Trade agreements between the European Union (EU) and third countries have become one of the threats for Spanish fruit and vegetables. At least, that's what many producers believe, as they see competition in the EU market increase every year.
There are no complaints about the recent trade agreements with Canada or Japan, which are not competitors in the agricultural sector, but about those that are boosting the entry of citrus fruits and other fruits from South Africa, Egypt or Morocco; flowers from Kenya or bananas from Ecuador, which overlap in part with the Spanish campaigns.
Regarding the inclusion of Western Sahara in the latest EU-Morocco agreement, the European Commission (EC) justified it in a 2018 report listing the economic and labor benefits of its incorporation for the Saharawi population. It estimated that fruit and vegetable cultivation in the area could expand from the current 900 hectares to 5,000, with the production volume growing from 64,000 to 500,000 tons in the medium term.
Spain, which years ago was called 'Europe's Orchard', is also keeping a close eye on the Brexit situation, the negotiations with Mercosur and the increase of US tariffs on EU olives (which could now be extended to citrus fruits, wine and cheese) and of Brazil's on garlic.
The main agricultural associations, Cooperativas Agro-alimentarias, Asaja, COAG and UPA, have criticized the loss of margins because of the increase of EU imports from Turkey or Egypt, which adds to the loss of the Russian market due to its veto on European fruit and vegetable products since 2014.
They complain that foreign competitors with lower production costs not only cause the EU to have a greater supply, but can also introduce pests, such as Black Spot, which has been detected in citrus fruits shipped from South Africa.
"The free trade policies are a clear commitment from the EU which has led to an asymmetric globalization. All third countries can access the EU market practically without restrictions, while we face serious difficulties to enter theirs," says the director of Fepex, José María Pozancos.

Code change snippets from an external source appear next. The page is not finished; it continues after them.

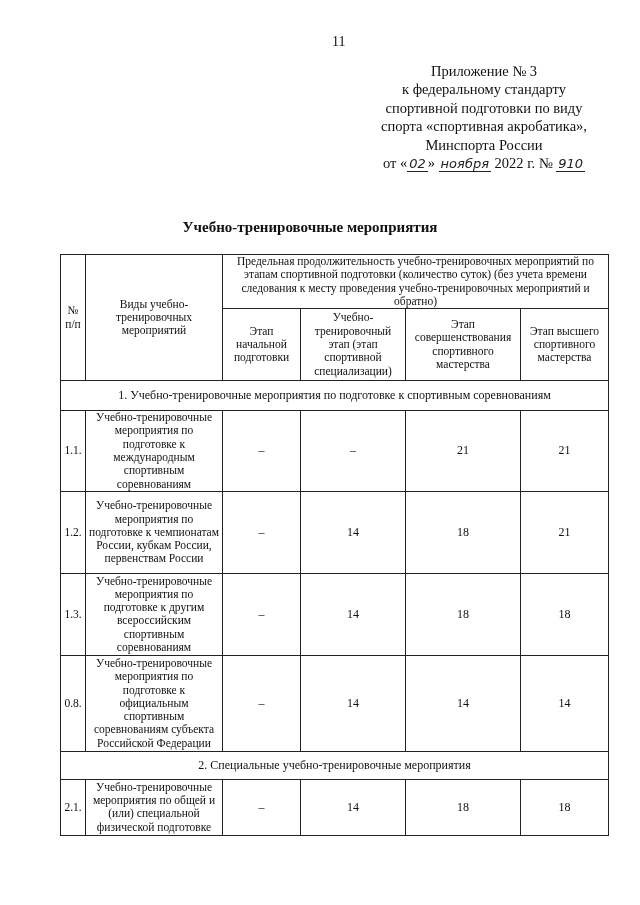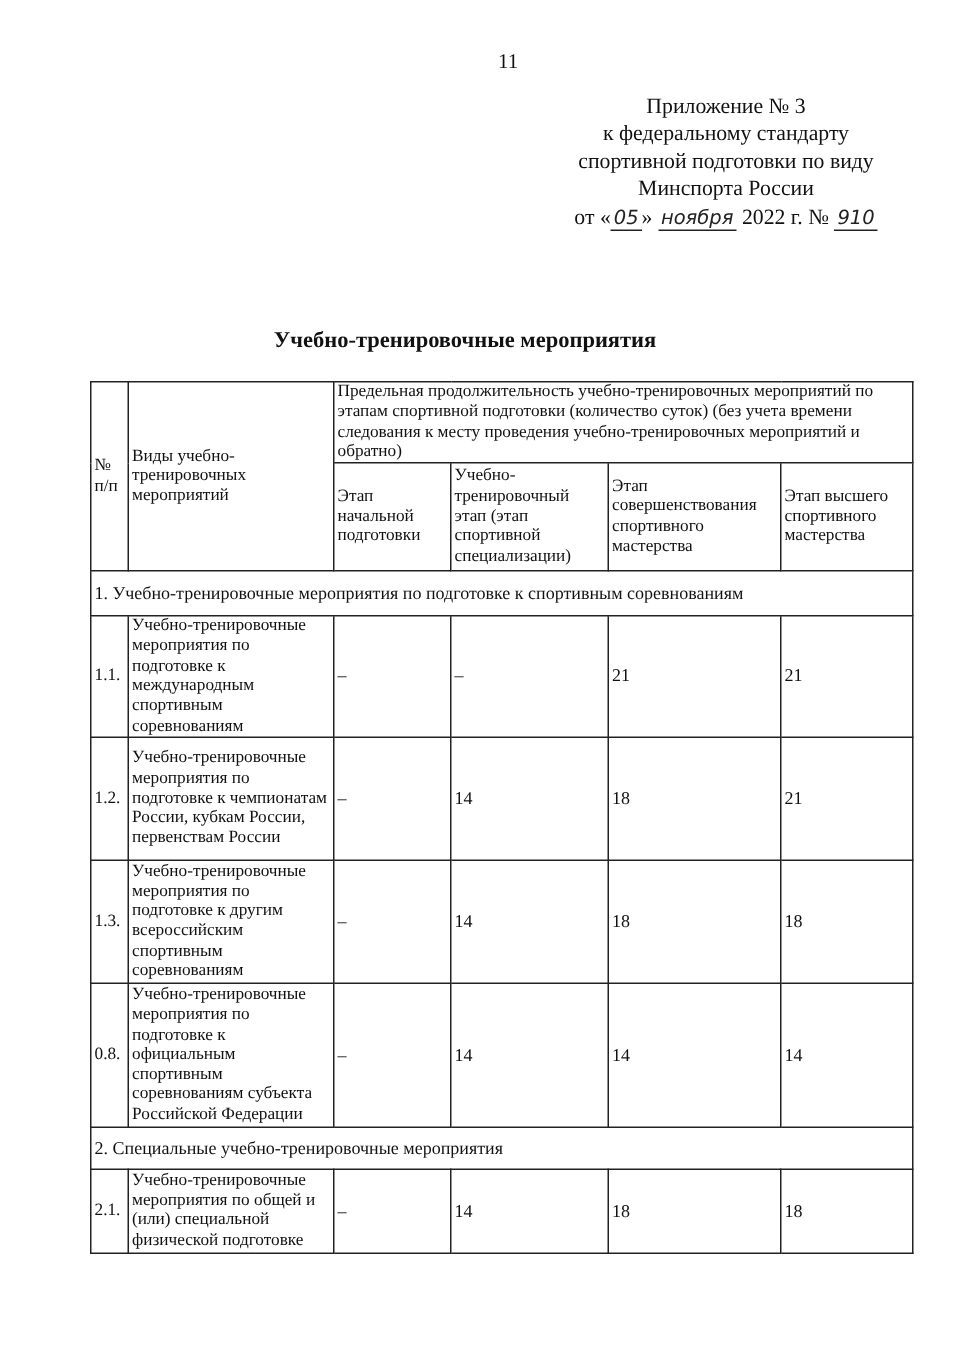"спорта «спортивная акробатика»," div { html: none -> <div>спорта «спортивная акробатика»,</div> }
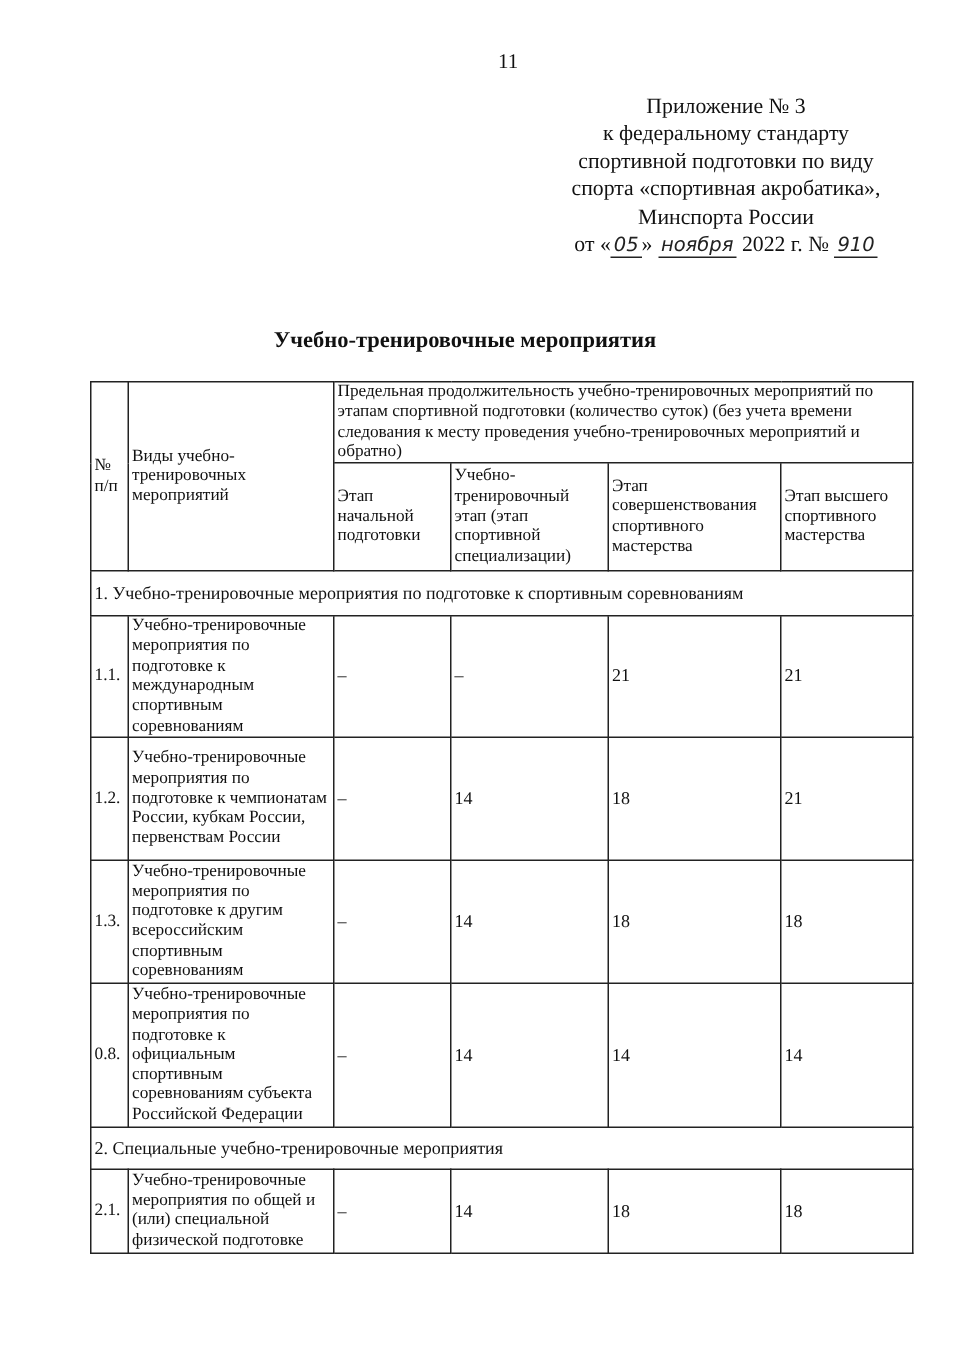"05" span.sig { text: 05 -> 02 }
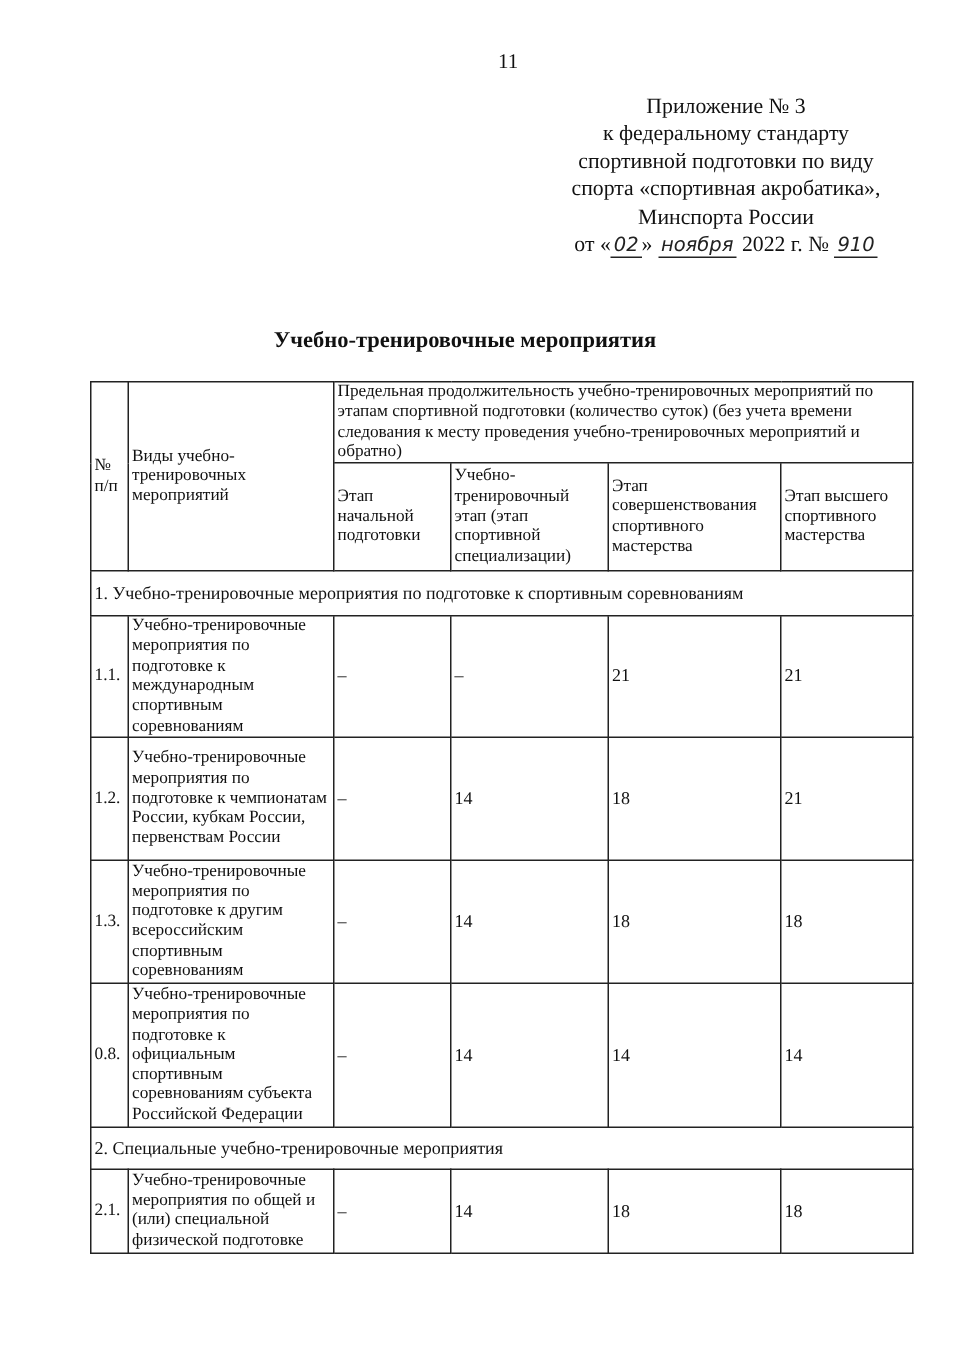"Предельная продолжительность" table.main td { text-align: none -> center }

The representatives of the EC in Madrid deny this. "Agriculture is a key sector for the EU and the Commission is extremely careful when negotiating and signing agreements with other countries. These also include safeguard measures when necessary in order to protect specific national sectors."
The professor of Agrarian Economics of the Polytechnic University of Valencia, José María García Álvarez Coque, acknowledged that the situation is "complex and everyone is partly right, so we must look into what needs to be corrected and what should be protected, since Spain has one of the most export-oriented horticultural sectors on the planet."